● **Directions for this task**: Given the listing below, write out exactly the lines starting with the line that has "shipping: 49.50 -> none" and going on through the line that has "total: 2382.07 -> 2827.19", both kept.

● **Provided data**:
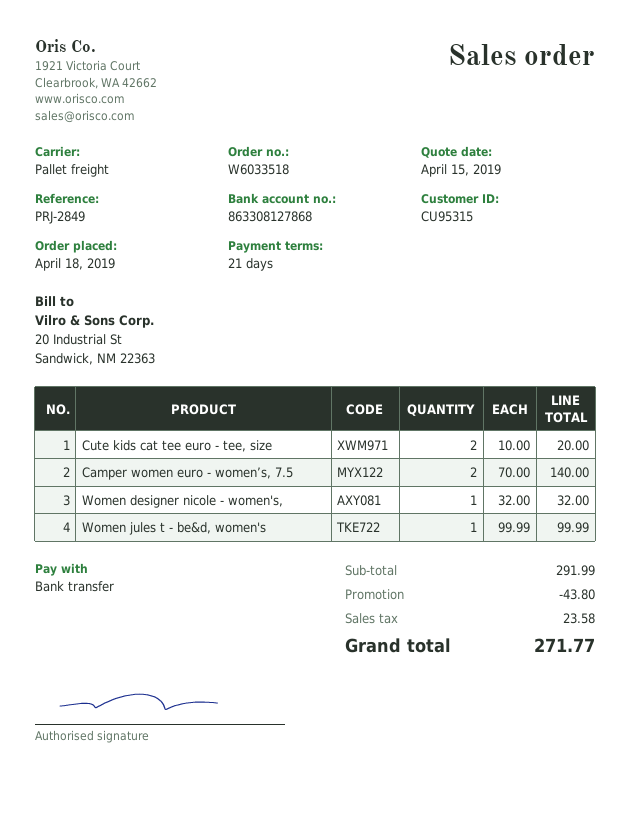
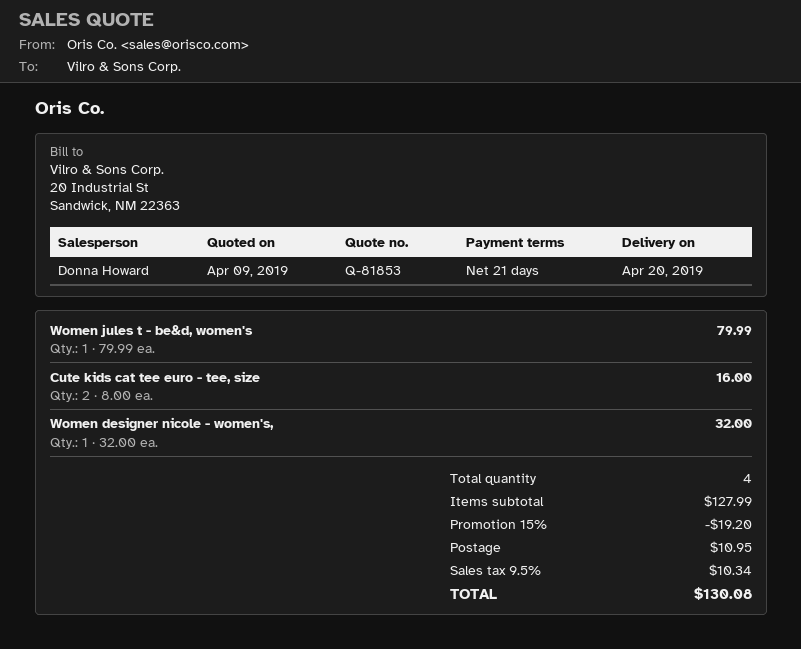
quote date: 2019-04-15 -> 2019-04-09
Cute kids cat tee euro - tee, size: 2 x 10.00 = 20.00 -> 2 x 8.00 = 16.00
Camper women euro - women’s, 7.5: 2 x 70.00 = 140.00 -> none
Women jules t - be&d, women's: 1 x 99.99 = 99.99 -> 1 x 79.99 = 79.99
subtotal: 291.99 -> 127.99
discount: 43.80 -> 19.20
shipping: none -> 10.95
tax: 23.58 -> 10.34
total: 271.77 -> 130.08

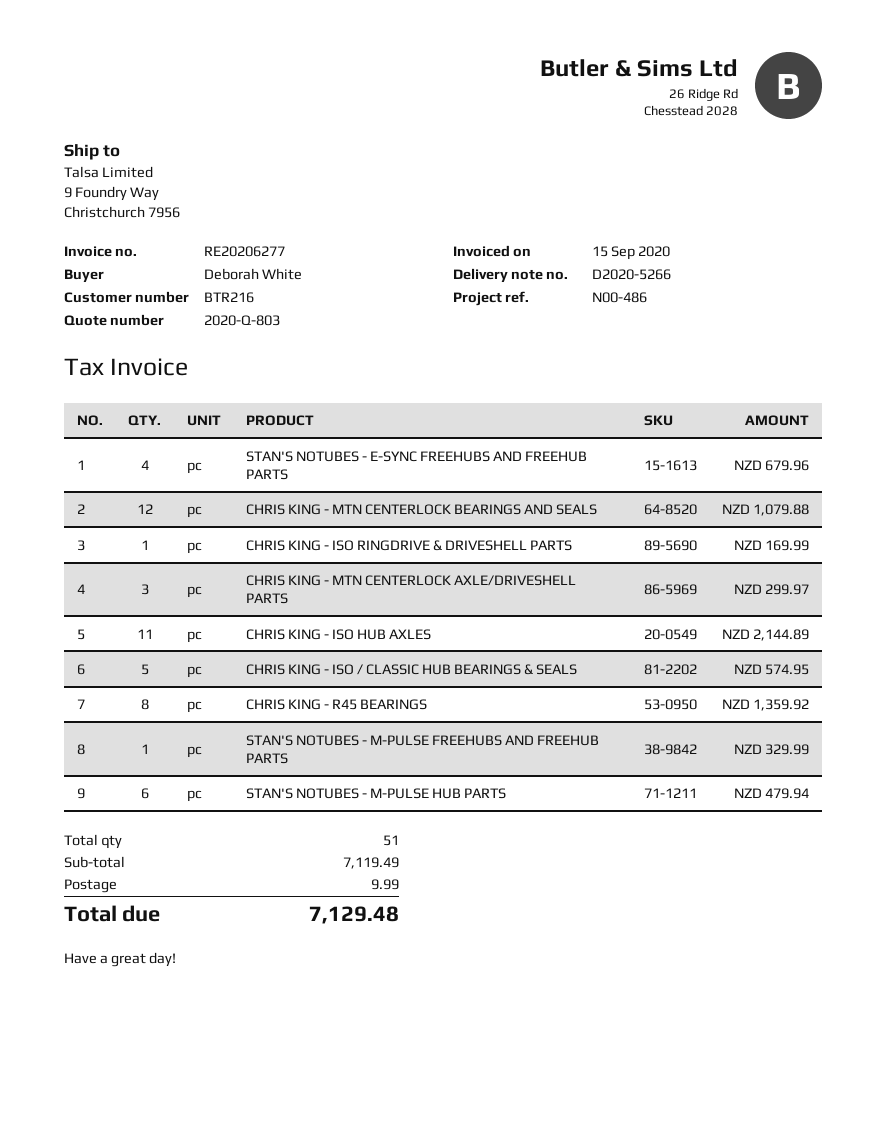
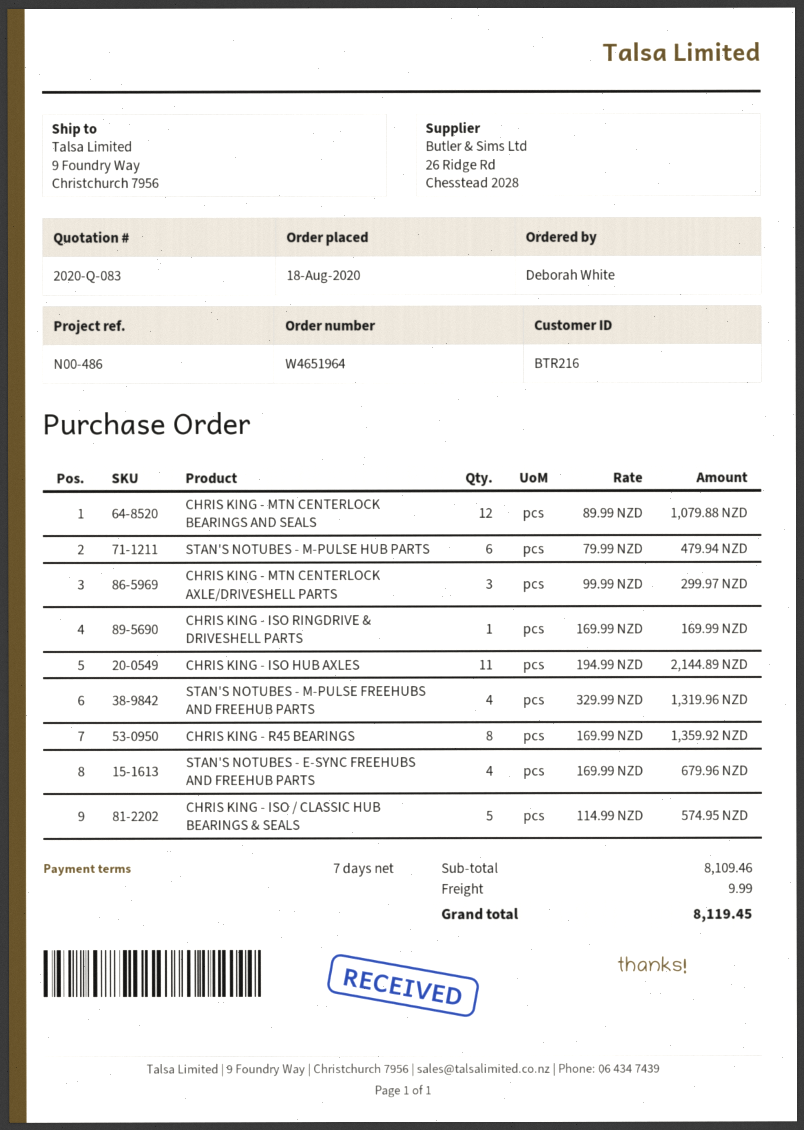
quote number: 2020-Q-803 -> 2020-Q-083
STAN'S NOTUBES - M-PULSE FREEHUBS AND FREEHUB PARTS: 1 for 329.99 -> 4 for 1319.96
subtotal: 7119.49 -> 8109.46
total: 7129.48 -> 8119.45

---

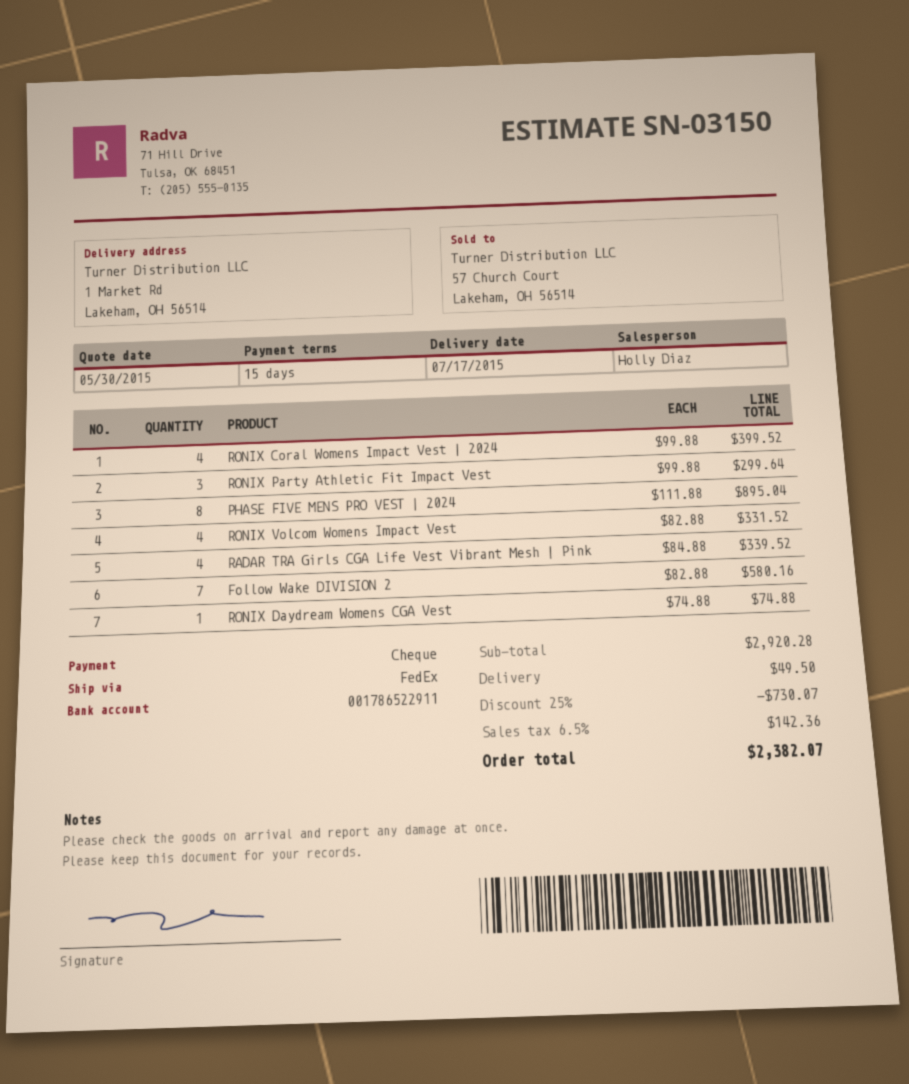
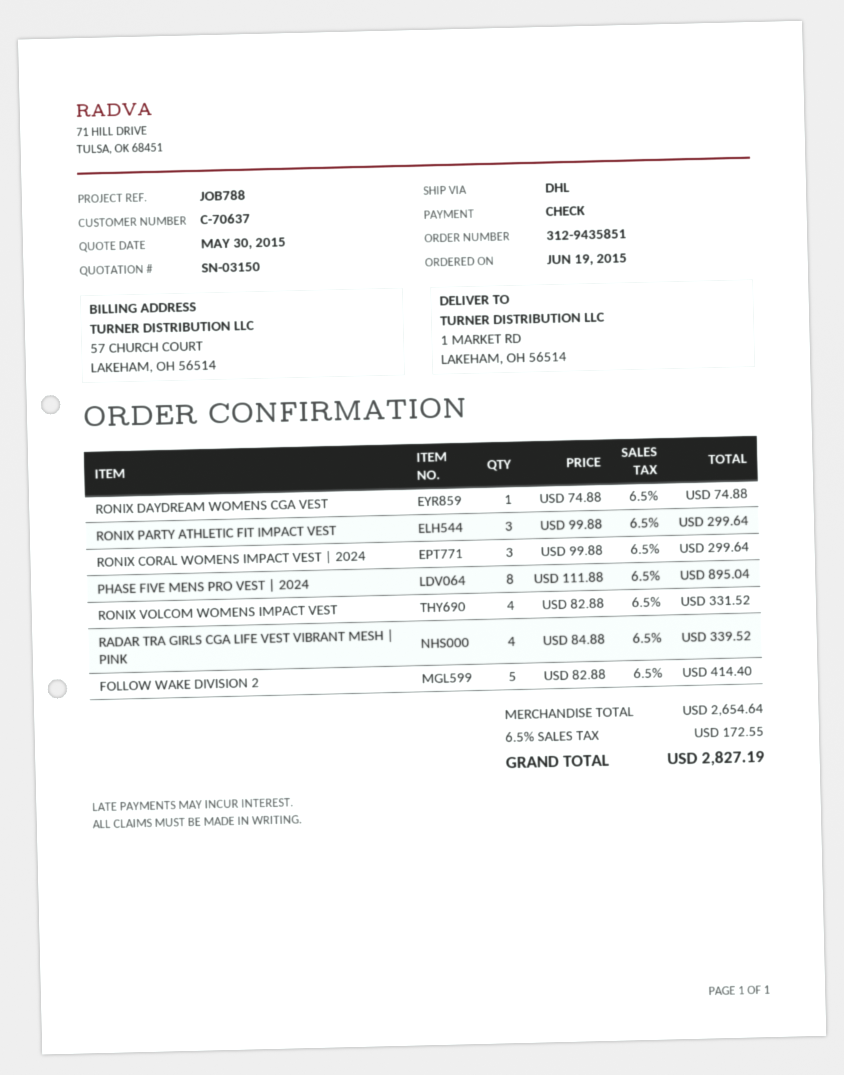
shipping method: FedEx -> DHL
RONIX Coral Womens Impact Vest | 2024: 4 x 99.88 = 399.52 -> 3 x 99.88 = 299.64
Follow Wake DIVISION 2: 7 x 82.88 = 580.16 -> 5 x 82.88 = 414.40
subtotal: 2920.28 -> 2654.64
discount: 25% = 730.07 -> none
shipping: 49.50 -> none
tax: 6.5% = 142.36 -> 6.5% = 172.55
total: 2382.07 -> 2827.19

● **Completed task**:
shipping: 49.50 -> none
tax: 6.5% = 142.36 -> 6.5% = 172.55
total: 2382.07 -> 2827.19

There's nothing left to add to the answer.